Gonzalo Lizardo
No es inusual que el viajero se asombre,
cuando conoce Zacatecas, por su pródiga oferta cultural y la magnífica obra de
sus artistas, en especial de sus pintores. Aunque la ciudad nunca destacó por
su desarrollo económico, desde un principio fue importante por sus minas, pero
también por su ubicación: dos circunstancias que la convirtieron en paso
estratégico por donde siempre transitaron viajeros, mercancías e ideas. Si a
esta fluctuación demográfica se le añaden los contrastes del clima, la
severidad del paisaje, la intensidad de la resolana, puede entenderse el
carácter de sus habitantes y sus artistas, acosados por una sensación de
desarraigo: una melancolía de índole barroca, que los hace soñar con otras
tierras mientras residen en su terruño, y extrañar su terruño cuando por fin
emigran a otras tierras.
Con su libro Una bizarra melancolía,[1] Jánea
Estrada nos ofrece un acercamiento riguroso a un tema atractivo y poco aprovechado:
la historia de las artes plásticas zacatecanas, entendida no como el recuento
de obras creadas en la entidad o por artistas que ahí nacieron, sino como un
proceso específico que inició a finales del Porfiriato, que continúa activo en
nuestros días y que ha involucrado a múltiples actores sociales: creadores y
mecenas, críticos y público, discípulos y mentores. Así, mientras expone las
volubles relaciones del arte con la educación, la cultura o la política
estatales, Jánea Estrada nos revela cómo ha cambiado la cultura estética de los
zacatecanos y, por tanto, la finalidad que le confieren a la creación, la
enseñanza y la divulgación artísticas.
Escindidos por
la tensión de su melancolía —entre sus anhelos cosmopolitas y el instintivo
arraigo a su tierra—, los pintores zacatecanos han vacilado entre la tentación
de forjar su vocación lejos de su gente, o la de resignarse a la ciudad: al
aislamiento, la incomprensión, la falta de espacios culturales. Pero fue la
suya una melancolía bizarra —es decir, generosa y valiente— porque, sin importar el camino elegido, los
pintores no se rindieron ante las adversidades que les imponía la ciudad, sino
que lucharon por transformarlas.

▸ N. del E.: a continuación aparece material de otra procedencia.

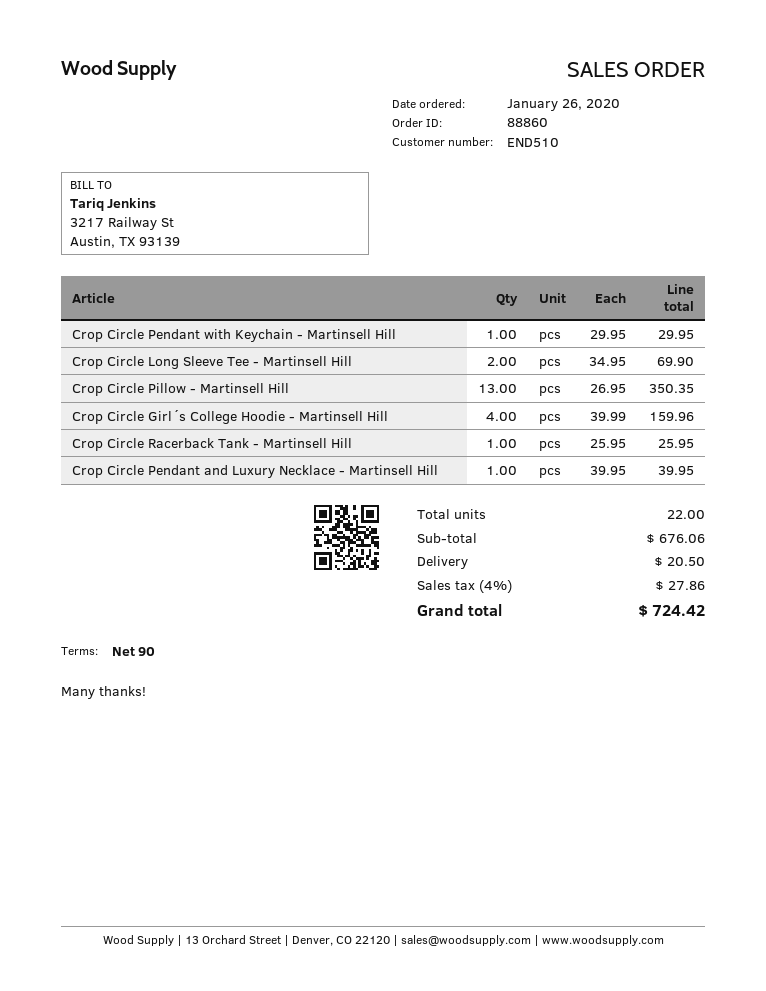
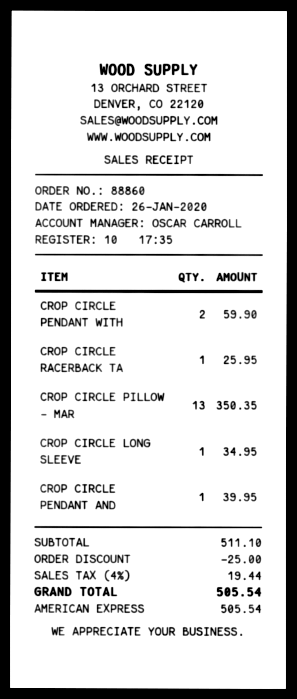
Crop Circle Pendant with Keychain - Martinsell Hill: 1 for 29.95 -> 2 for 59.90
Crop Circle Long Sleeve Tee - Martinsell Hill: 2 for 69.90 -> 1 for 34.95
Crop Circle Girl´s College Hoodie - Martinsell Hill: 4 for 159.96 -> none
subtotal: 676.06 -> 511.10
discount: none -> 25.00
shipping: 20.50 -> none
tax: 4% = 27.86 -> 4% = 19.44
total: 724.42 -> 505.54

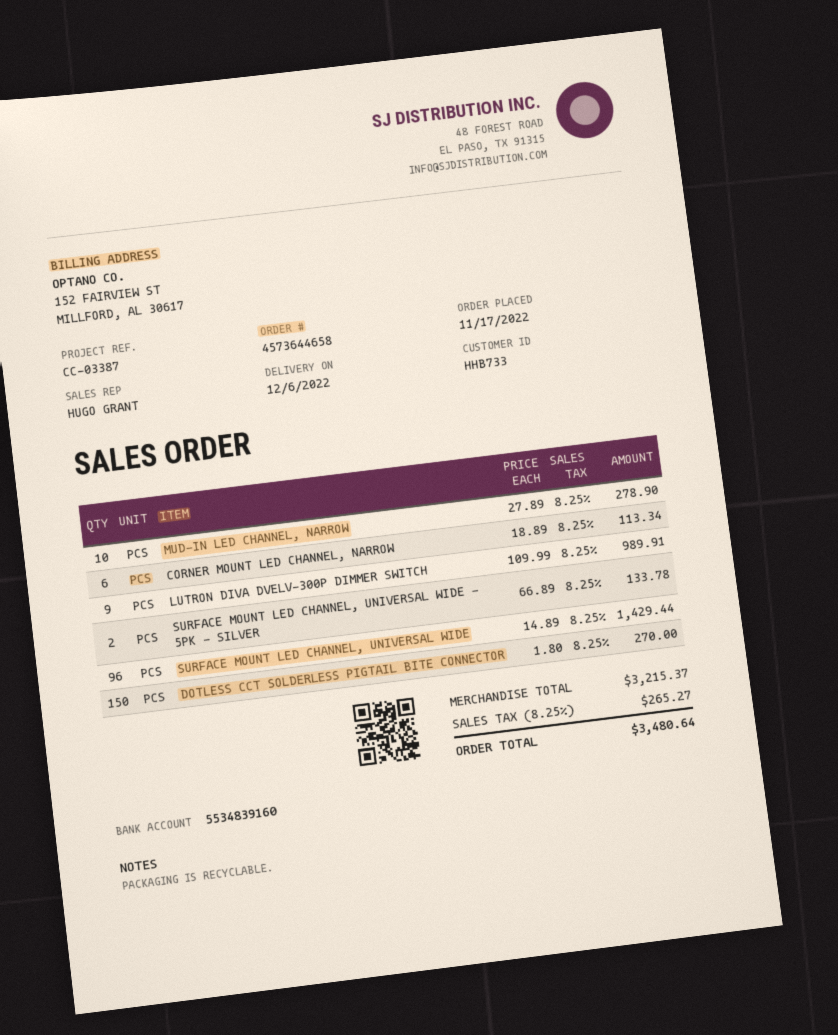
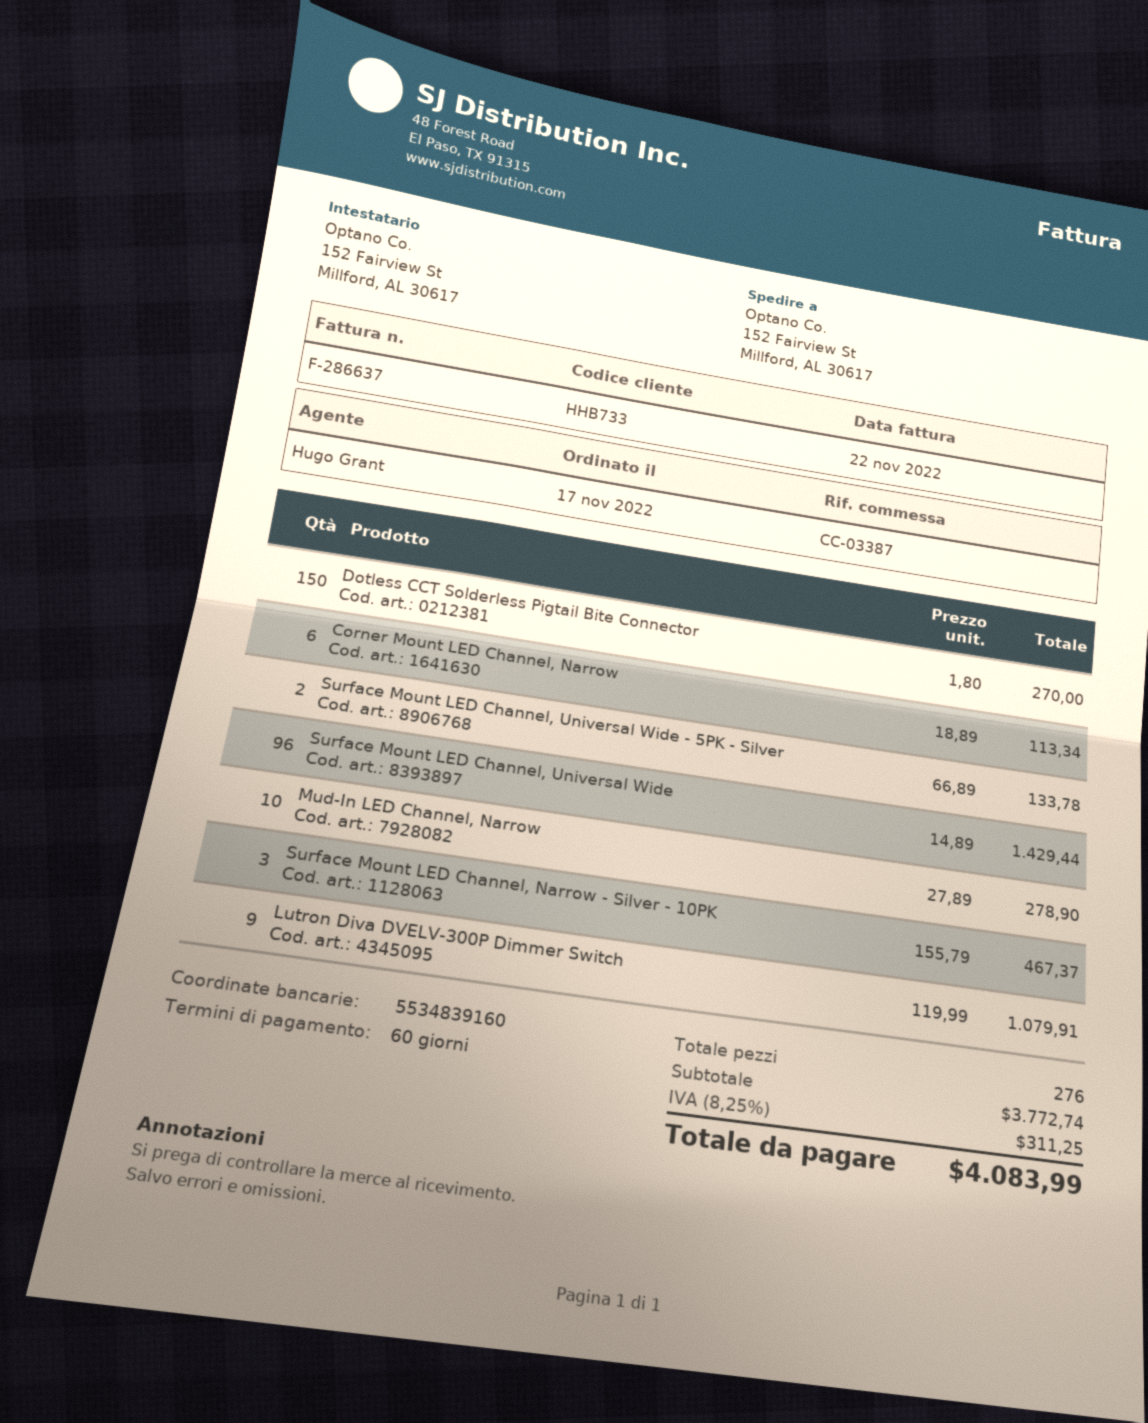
LUTRON DIVA DVELV-300P DIMMER SWITCH: 9 x 109.99 = 989.91 -> 9 x 119.99 = 1079.91
Surface Mount LED Channel, Narrow - Silver - 10PK: none -> 3 x 155.79 = 467.37
subtotal: 3215.37 -> 3772.74
tax: 8.25% = 265.27 -> 8.25% = 311.25
total: 3480.64 -> 4083.99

Como Francisco Goitia, quien recorrió de ida y
de vuelta el camino, emigrando primero a la capital para consolidarse como
pintor, y volviendo luego para fundar —junto con el gobernador José Minero
Roque— el Instituto Zacatecano de Bellas Artes, inaugurando un prolongado
esfuerzo colectivo para profesionalizar la enseñanza artística en el estado.
En esta
panorámica histórica que Jánea Estrada ha construido, se advierte que los
artistas zacatecanos —a diferencia de sus ancestros barrocos— no quisieron
aliviar su melancolía con promesas ultraterrenas, sino de una manera más
bizarra y terrenal: imprimiendo en su terruño —entre sus contemporáneos— una
huella viva de su paso por este mundo: un mundo efímero y lleno de injusticias
que el arte ha aprendido a conjurar con el resplandor de su forma y de su
colorido.
[1] Estrada, Jánea, Una bizarra
melancolía. La tradición plástica en Zacatecas, Texere, Zacatecas 2020.